Comment author: Epiphany 02 December 2012 05:10:17AM 1 point [-]

Ok, where do I find them?

Comment author: Desrtopa 02 December 2012 05:24:55AM 0 points [-]

If you have to go looking, you're lucky.

If you want to find them in person, the latest Twilight movie is still in theaters, although you've missed the people who made a point of seeing it on the day of the premier.

Comment author: Epiphany 02 December 2012 05:49:22AM *  1 point [-]

If you have to go looking, you're lucky.

Haha, I guess so. I am very, very nerdy. I had fun getting worldly in my teens and early 20's, but I've learned that most people alienate me, so I've isolated myself into as much of an "ivory tower" as possible. (Which consists of me doing things like getting on my computer Saturday evenings and nerding so hard that I forget to eat.)

If you want to find them in person...

Not really.

the latest Twilight movie is still in theaters, although you've missed the people who made a point of seeing it on the day of the premier.

What did they do when you saw them?

How do we distinguish the difference between the kind of fanaticism that mentally unbalanced people display for, say, a show that is considered by many to have unhealthy themes and the kind of excitement that normal people display for the things they love? Maybe Twilight isn't the best example here.

Comment author: Desrtopa 02 December 2012 07:17:36AM 5 points [-]

What did they do when you saw them?

I didn't. I don't particularly have to go out of my way to find Twilight fans, but if I did, I wouldn't.

How do we distinguish the difference between the kind of fanaticism that mentally unbalanced people display for, say, a show that is considered by many to have unhealthy themes and the kind of excitement that normal people display for the things they love? Maybe Twilight isn't the best example here.

I think you're dramatically overestimating the degree to which fans of Twilight are psychologically abnormal. Harlequin romance was already an incredibly popular genre known for having unhealthy themes. Twilight, like Eragon, is a mostly typical work of its genre with a few distinguishing factors which sufficed to garner it extra attention, which expanded to the point of explosive popularity as it started drawing in people who weren't already regular consumers of the genre.

Comment author: Epiphany 02 December 2012 07:44:34PM 3 points [-]

I think you're dramatically overestimating the degree to which fans of Twilight are psychologically abnormal.
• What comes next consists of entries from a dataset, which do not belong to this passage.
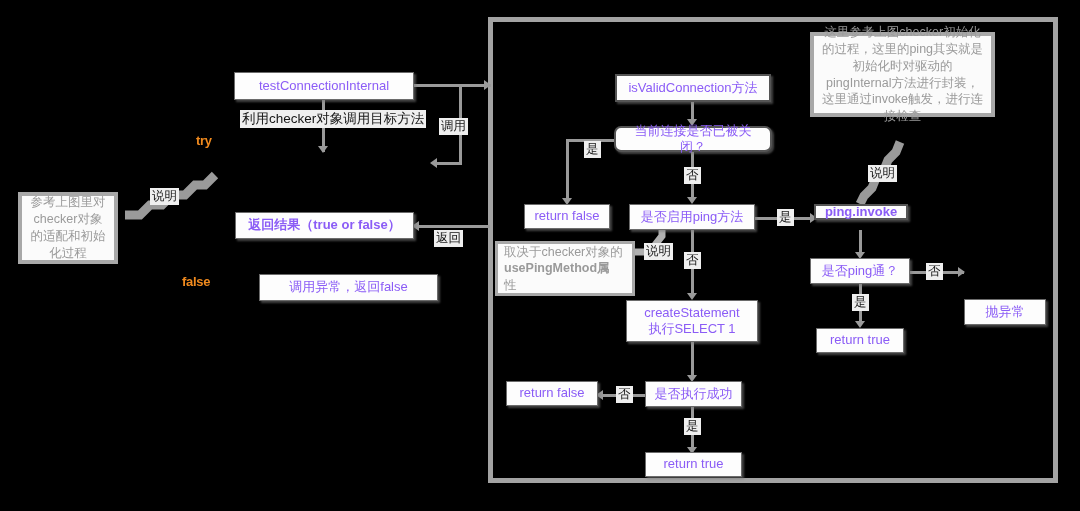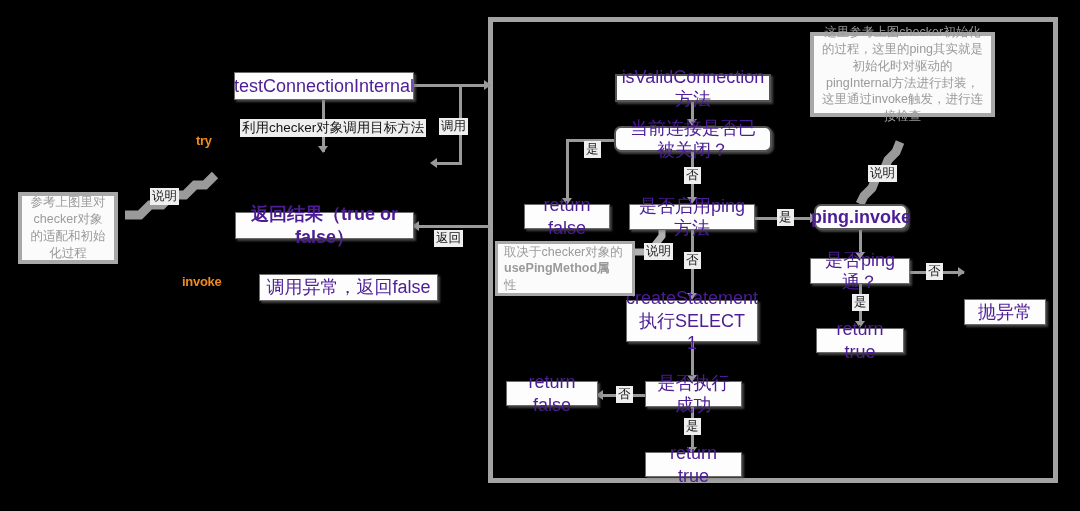--- a/index.html
+++ b/index.html
@@ -24,8 +24,8 @@
     box-sizing: border-box;
     background: #fdfdfd;
     border: 1.5px solid #6b6b6b;
-    color: #4c1d95;
-    font-size: 18px;
+    color: #8b5cf6;
+    font-size: 13px;
     line-height: 1.25;
     display: flex;
     align-items: center;

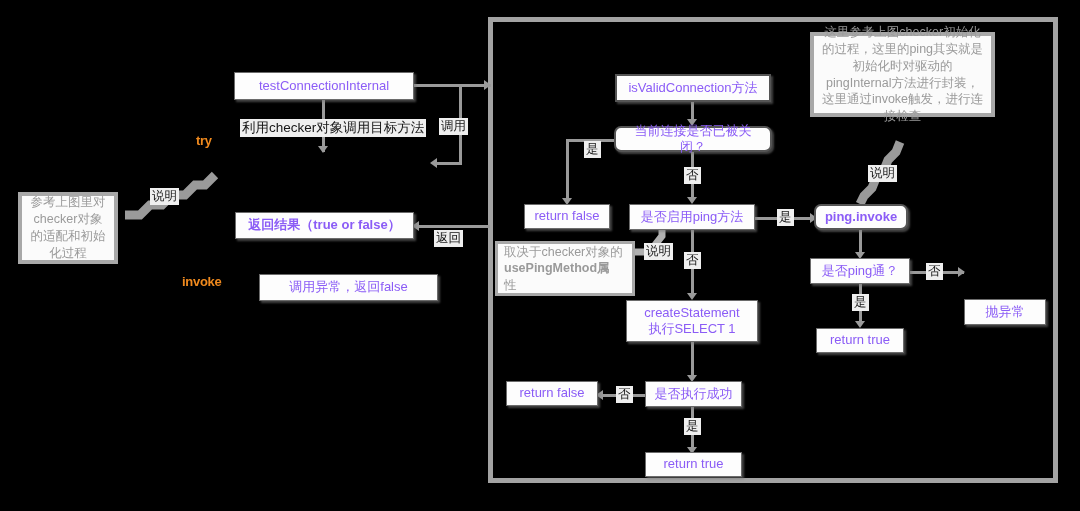--- a/index.html
+++ b/index.html
@@ -153,7 +153,7 @@
   <div class="line-v" style="left:322px; top:100px; height:52px;"></div>
   <div class="arrow-down" style="left:318px; top:146px;"></div>
 
-  <div class="edge-label" style="left:240px; top:119px; font-size:13.5px;">利用checker对象调用目标方法</div>
+  <div class="edge-label" style="left:240px; top:110px; font-size:13.5px;">利用checker对象调用目标方法</div>
 
 
   <div class="node" style="left:235px; top:212px; width:179px; height:27px;font-weight:bold;">返回结果（true or false）</div>

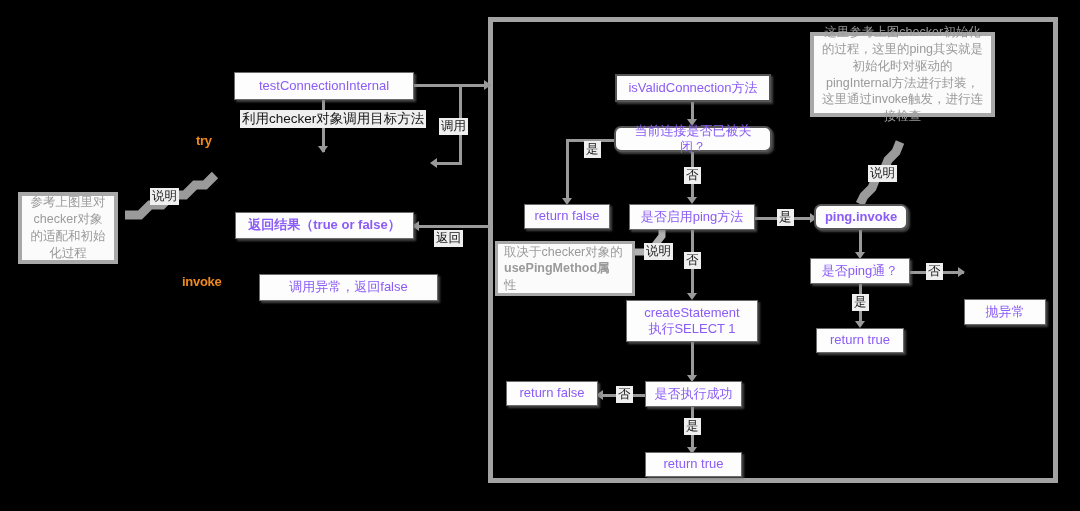--- a/index.html
+++ b/index.html
@@ -200,7 +200,7 @@
   <div class="arrow-right" style="left:810px; top:213px;"></div>
   <div class="edge-label" style="left:777px; top:209px;">是</div>
 
-  <div class="node thick bold" style="left:814px; top:204px; width:94px; height:26px;border-radius:7px;">ping.invoke</div>
+  <div class="node thick bold" style="left:814px; top:204px; width:94px; height:16px;">ping.invoke</div>
 
   <div class="line-v" style="left:859px; top:230px; height:26px;"></div>
   <div class="arrow-down" style="left:855px; top:252px;"></div>

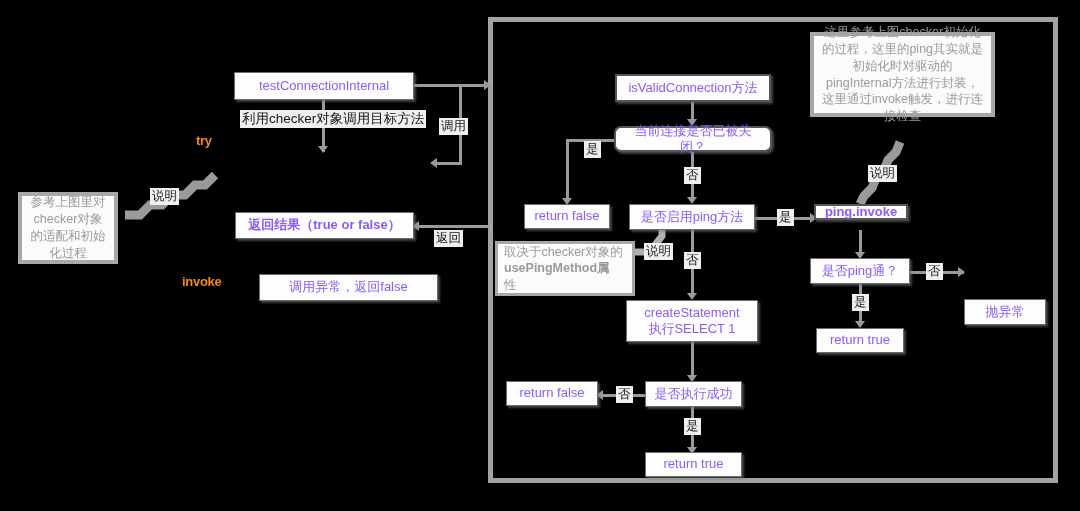--- a/index.html
+++ b/index.html
@@ -146,7 +146,7 @@
   <div class="container-frame" style="left:488px; top:17px; width:570px; height:466px;"></div>
 
   <div class="keyword" style="left:196px; top:133px;">try</div>
-  <div class="keyword" style="left:182px; top:274px;">invoke</div>
+  <div class="keyword" style="left:182px; top:274px;">false</div>
 
   <div class="node" style="left:234px; top:72px; width:180px; height:28px;">testConnectionInternal</div>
I wouldn't be surprised if this is true.

This still does not answer the question "What sample can we use that filters out fanaticism from mentally unbalanced people to compare the type of excitement that gifted people feel to the type of excitement that everyone else feels?" Not to assume that no gifted people are mentally unbalanced... I suppose we'd really have to filter those out of both groups.

Comment author: Eugine_Nier 02 December 2012 11:07:10PM 3 points [-]

Taboo "mentally unbalanced".

Comment author: Eugine_Nier 02 December 2012 06:04:42AM 4 points [-]

How do we distinguish the difference between the kind of fanaticism that mentally unbalanced people display for, say, a show that is considered by many to have unhealthy themes and the kind of excitement that normal people display for the things they love?

What distinction are you trying to make here?